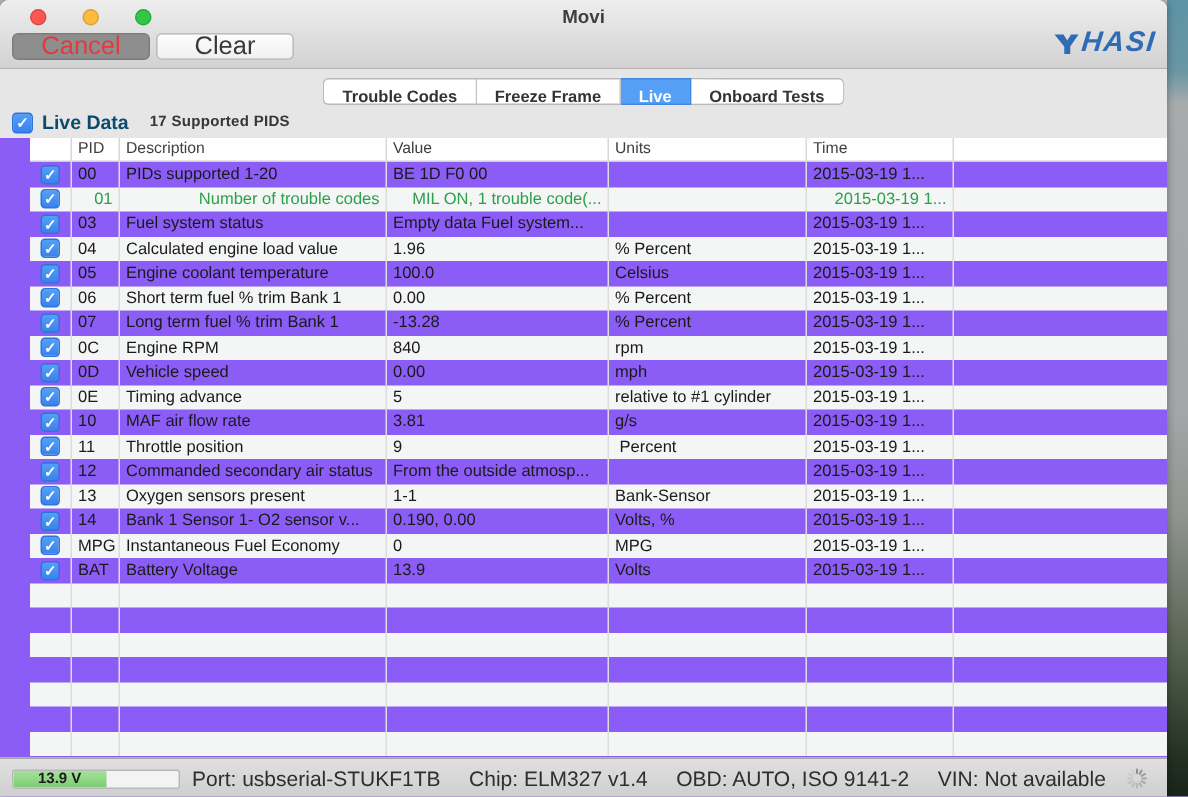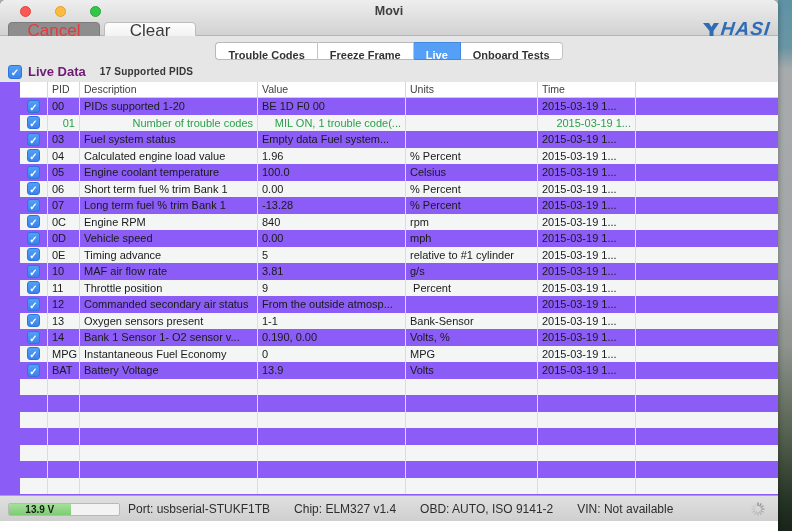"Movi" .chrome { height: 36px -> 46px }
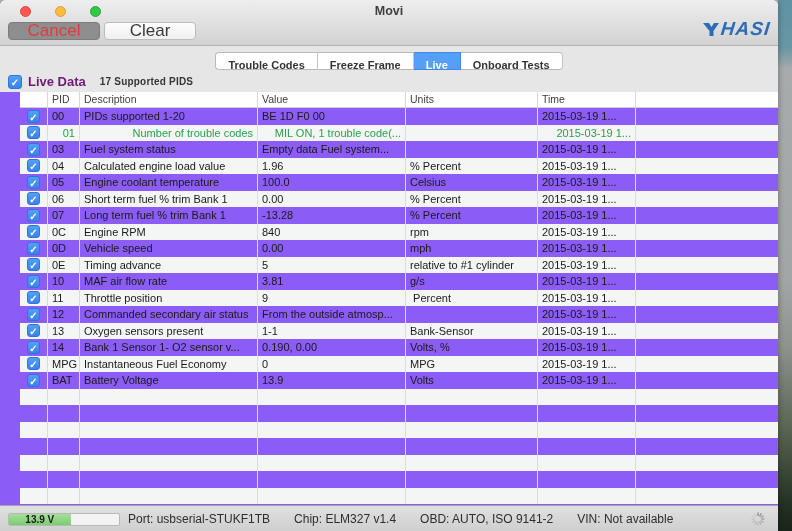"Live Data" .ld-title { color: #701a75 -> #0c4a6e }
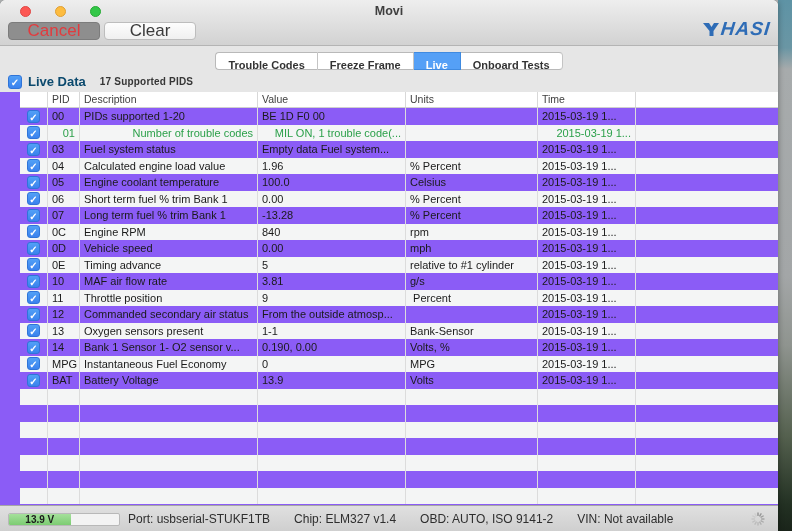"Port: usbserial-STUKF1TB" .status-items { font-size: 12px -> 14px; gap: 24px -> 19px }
----
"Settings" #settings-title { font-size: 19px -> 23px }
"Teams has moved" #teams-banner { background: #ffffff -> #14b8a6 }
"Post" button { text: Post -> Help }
----
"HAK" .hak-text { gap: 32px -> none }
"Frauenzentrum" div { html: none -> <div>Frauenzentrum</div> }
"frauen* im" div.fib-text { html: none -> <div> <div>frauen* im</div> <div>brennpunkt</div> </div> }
----
- _YOUR INSTRUCTIONS_:
The answer should consist only of the lines above from the one with "height: 36px ->" through the one with "font-size: 12px ->", repeated exactly, with no pictures among them.

- _TASK ANSWER_:
"Movi" .chrome { height: 36px -> 46px }
"Live Data" .ld-title { color: #701a75 -> #0c4a6e }
"Port: usbserial-STUKF1TB" .status-items { font-size: 12px -> 14px; gap: 24px -> 19px }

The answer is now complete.